*** Data for this exercise ***

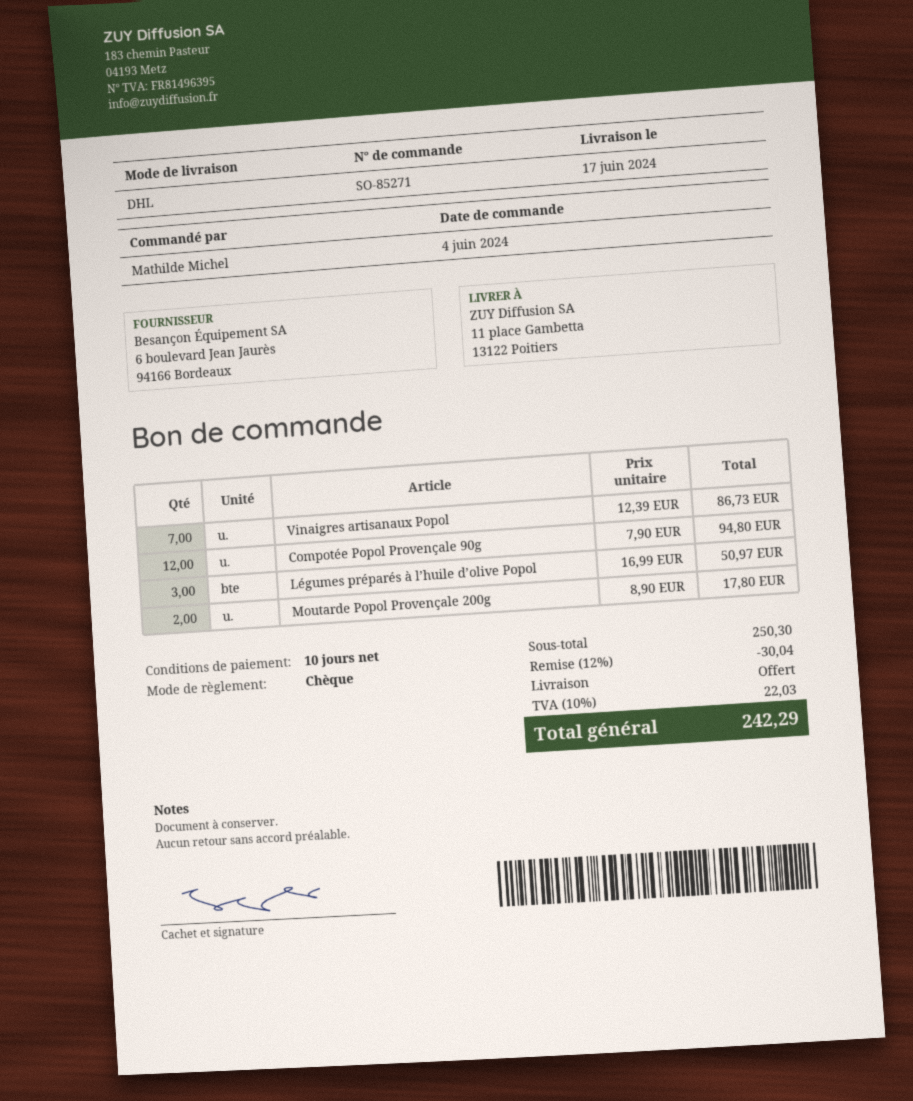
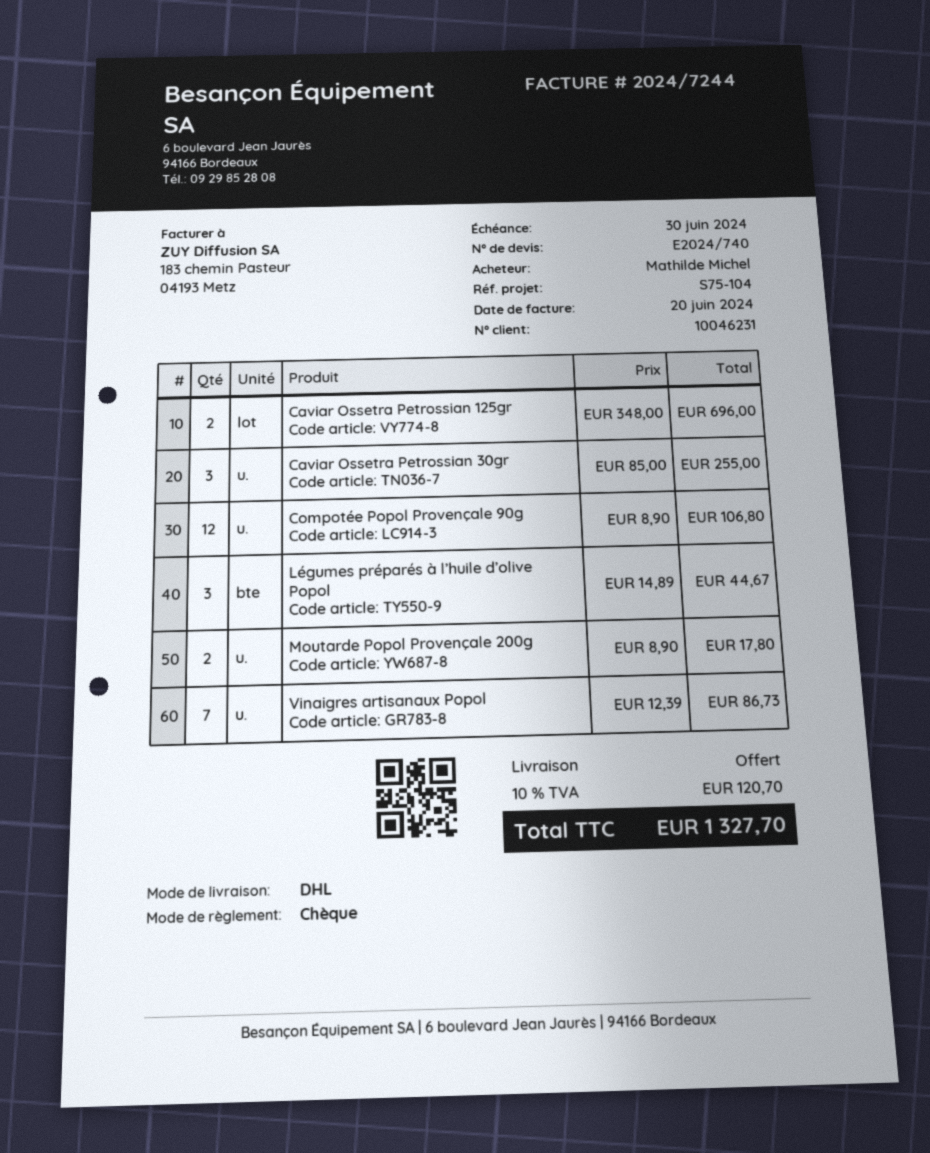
Compotée Popol Provençale 90g: 12 x 7.90 = 94.80 -> 12 x 8.90 = 106.80
Légumes préparés à l’huile d’olive Popol: 3 x 16.99 = 50.97 -> 3 x 14.89 = 44.67
Caviar Ossetra Petrossian 125gr: none -> 2 x 348.00 = 696.00
Caviar Ossetra Petrossian 30gr: none -> 3 x 85.00 = 255.00
discount: 12% = 30.04 -> none
tax: 10% = 22.03 -> 10% = 120.70
total: 242.29 -> 1327.70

*** End of Data for this exercise ***

### Task requirements
Would you return all of the entries unchanged while omitting the images?

### Answer box
Compotée Popol Provençale 90g: 12 x 7.90 = 94.80 -> 12 x 8.90 = 106.80
Légumes préparés à l’huile d’olive Popol: 3 x 16.99 = 50.97 -> 3 x 14.89 = 44.67
Caviar Ossetra Petrossian 125gr: none -> 2 x 348.00 = 696.00
Caviar Ossetra Petrossian 30gr: none -> 3 x 85.00 = 255.00
discount: 12% = 30.04 -> none
tax: 10% = 22.03 -> 10% = 120.70
total: 242.29 -> 1327.70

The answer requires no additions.